Fecundity rate or reproductive rate quantifies the number of offspring an organism produces over time. It differs from fertility rate which refers to whether organisms can produce offspring at all. The fecundity rate takes into account how many offspring an individual could produce under ideal conditions and assumes that the individual’s reproductive cycle starts over again as soon as possible after production of the offspring.

In the animal world, there is an inverse relationship between fecundity rate the amount of care the parents give to their offspring.

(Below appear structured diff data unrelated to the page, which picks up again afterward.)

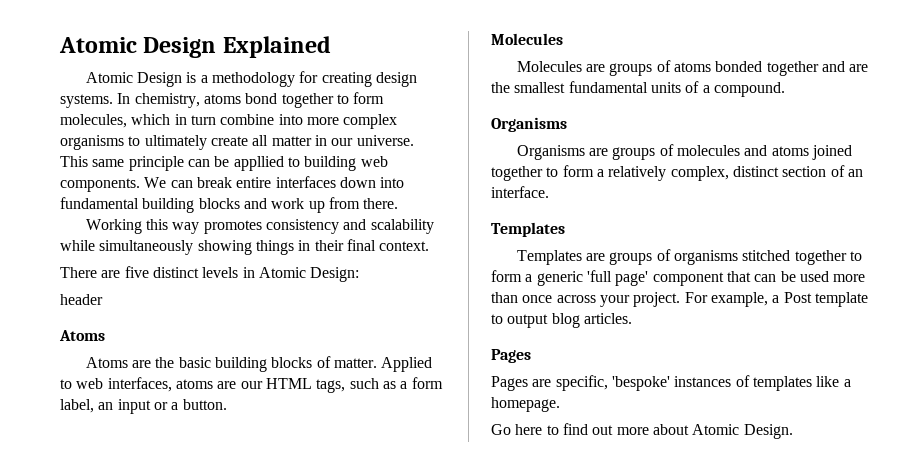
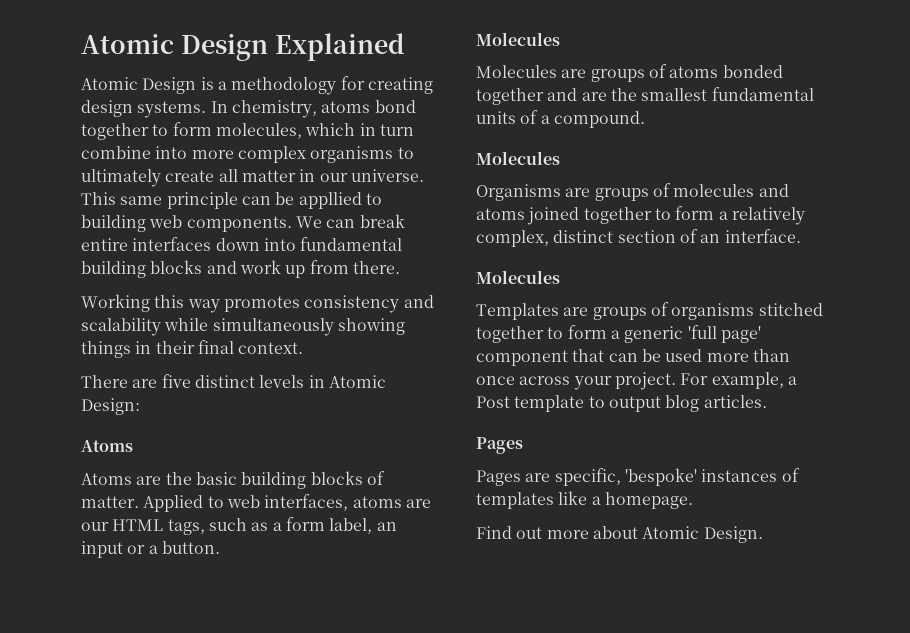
[60,294,103,305] // header -> (140, 406) none
[491,117,567,132] Organisms -> [476,151,560,165] Molecules
[491,222,565,237] Templates -> [476,270,560,284] Molecules
[491,423,588,435] Go here to find -> [476,526,512,539] Find

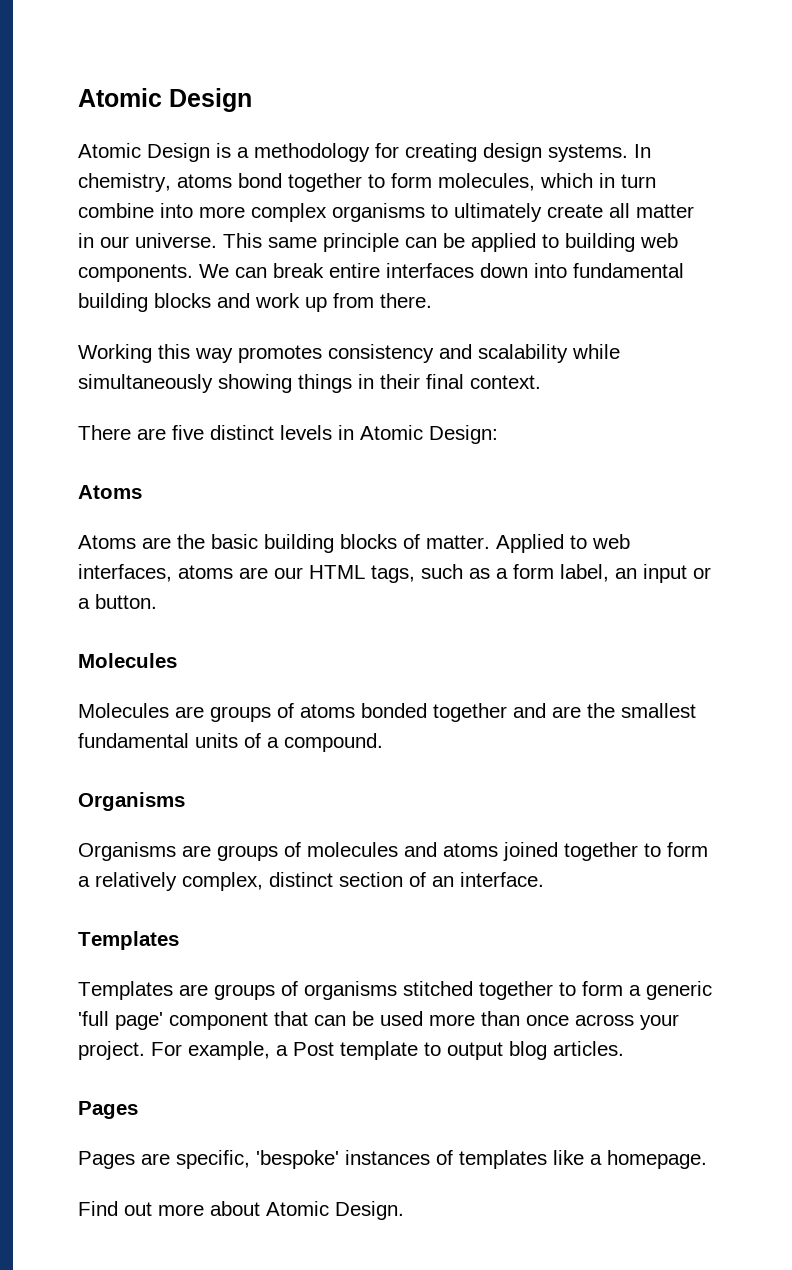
[81,33,404,61] Atomic Design Explained -> [78,88,252,112] Atomic Design
[298,192,362,209] appllied -> [471,233,536,252] applied
[476,151,560,165] Molecules -> [78,792,185,811] Organisms
[476,270,560,284] Molecules -> [78,931,179,950] Templates

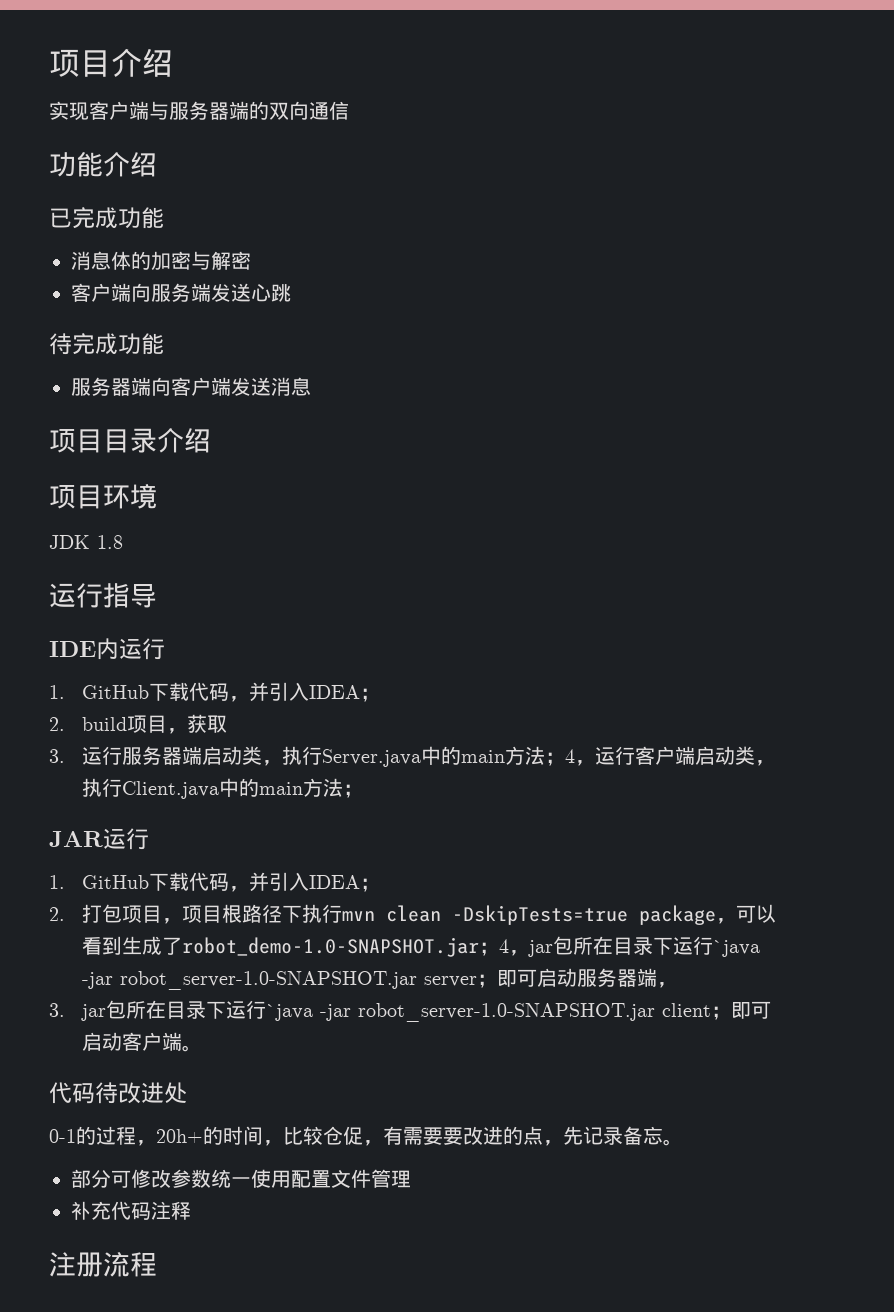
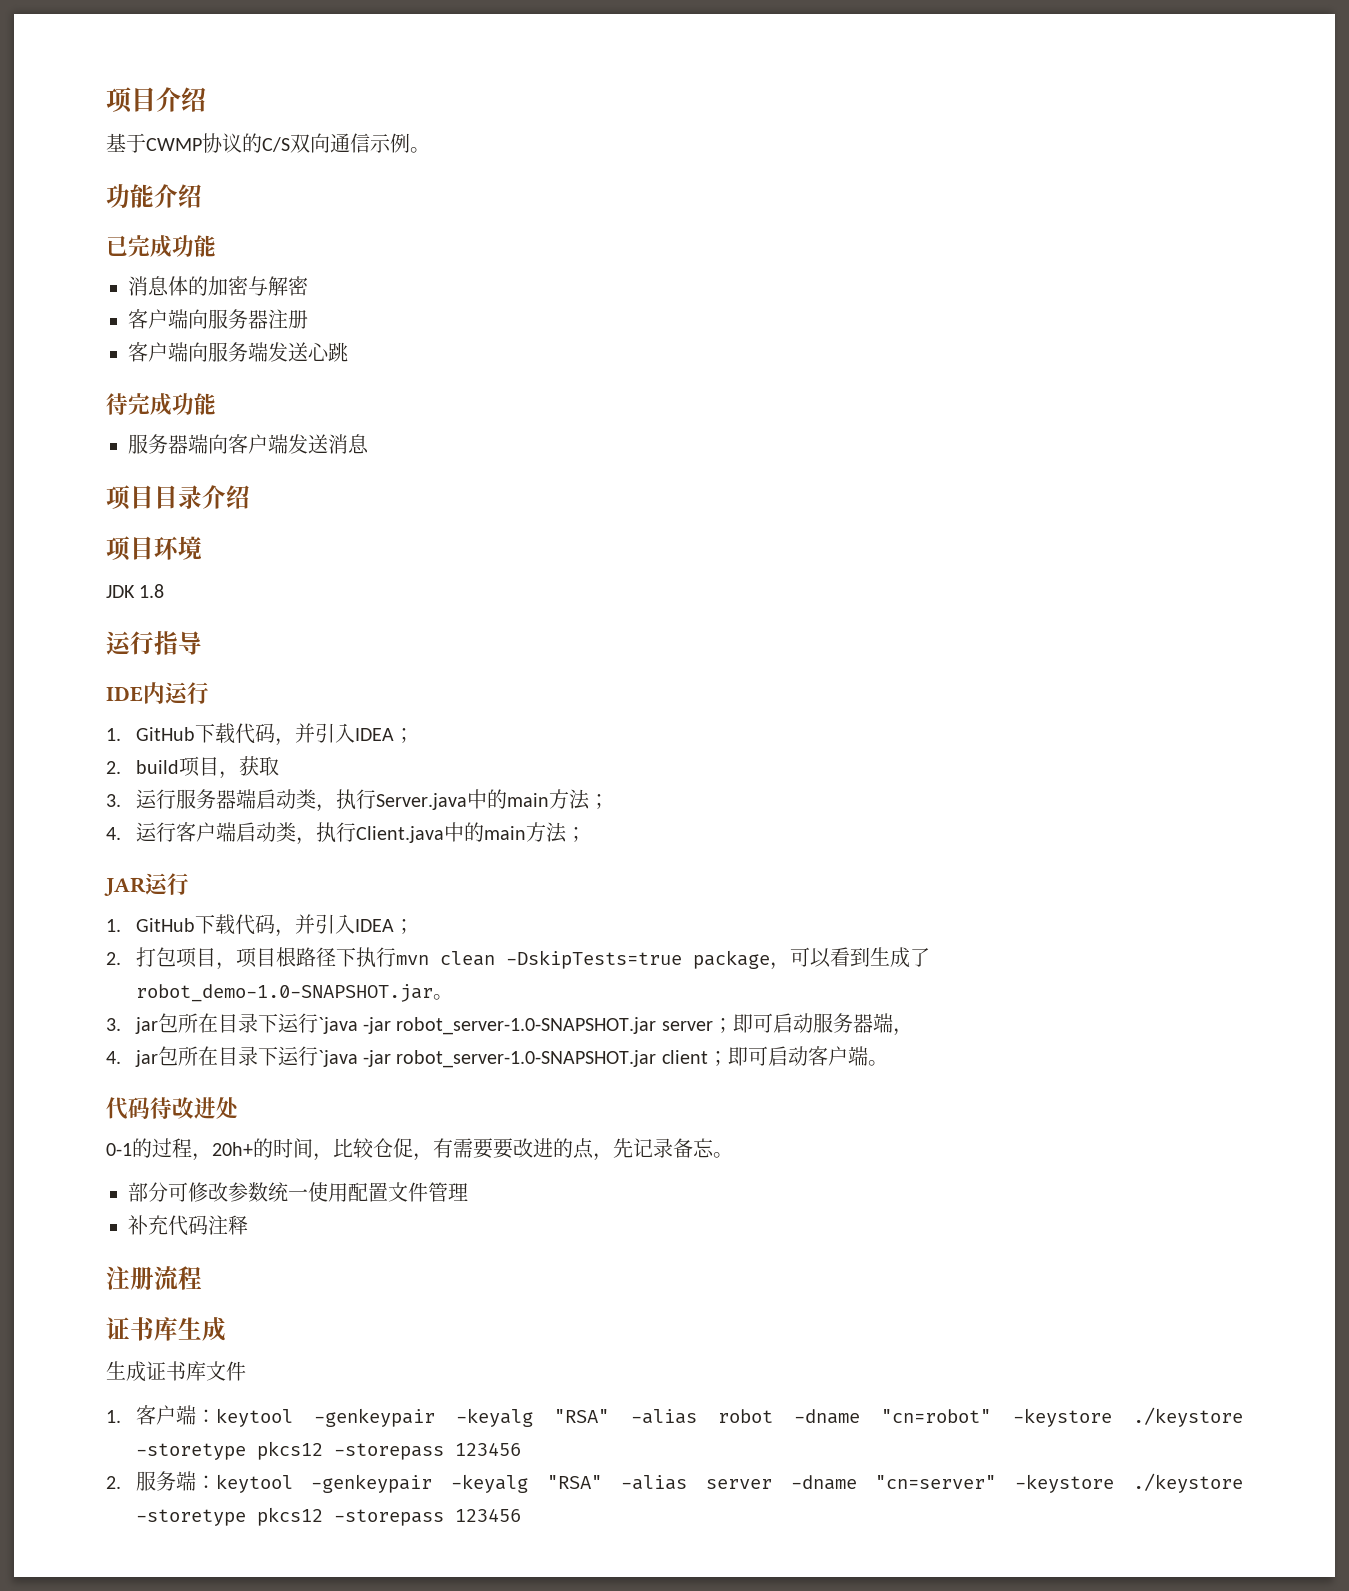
[49,101,269,121] 实现客户端与服务器端的 -> [106,133,290,153] 基于CWMP协议的C/S
(349, 110) none -> [370,133,430,153] 示例。
(251, 260) none -> [128,309,308,329] // 客户端向服务器注册
[565,749,596,766] 4， -> [106,827,121,840] // 4.
[479,939,530,956] ；4， -> [432,994,453,1000] [106,1018,121,1031] 。 // 3.
[49,1003,65,1017] 3. -> [106,1051,121,1064] 4.
(157, 1264) none -> [106,1317,226,1341] [106,1361,246,1382] [106,1405,1243,1427] [135,1441,521,1460] [106,1471,1244,1493] [135,1507,521,1526] // 证书库生成 // 生成证书库文件 // 1.客户端：keytool -genkeypair -keyalg "RSA" -alias robot -dname "cn=robot" -keystore ./keystore -storetype pkcs12 -storepass 123456 // 2.服务端：keytool -genkeypair -keyalg "RSA" -alias server -dname "cn=server" -keystore ./keystore -storetype pkcs12 -storepass 123456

For example, marine invertebrates like jellyfish and sea stars have many offspring but provide little parental care. Mammals like humans, whales and bears have fewer offspring but spend a lot of time and energy caring for them. Another contrast in this example is that the offspring of mammals are virtually helpless and require more extensive care while those of marine invertebrates are much more self-sufficient at birth. The fecundity rate for plants is understood by studying their seeds. Coconut and chestnut trees have low fecundity rates because the few energy-rich seeds they produce have a good chance of survival. High fecundity plants like orchids produce many seeds that are low in energy, each with less chance of survival.

Eubalaena glacialis with calf
The image above shows a mother North Atlantic right whale, Eubalaena glacialis, and her calf. Mammals like whales have low fecundity rates and devote a lot of time to the care of their offspring.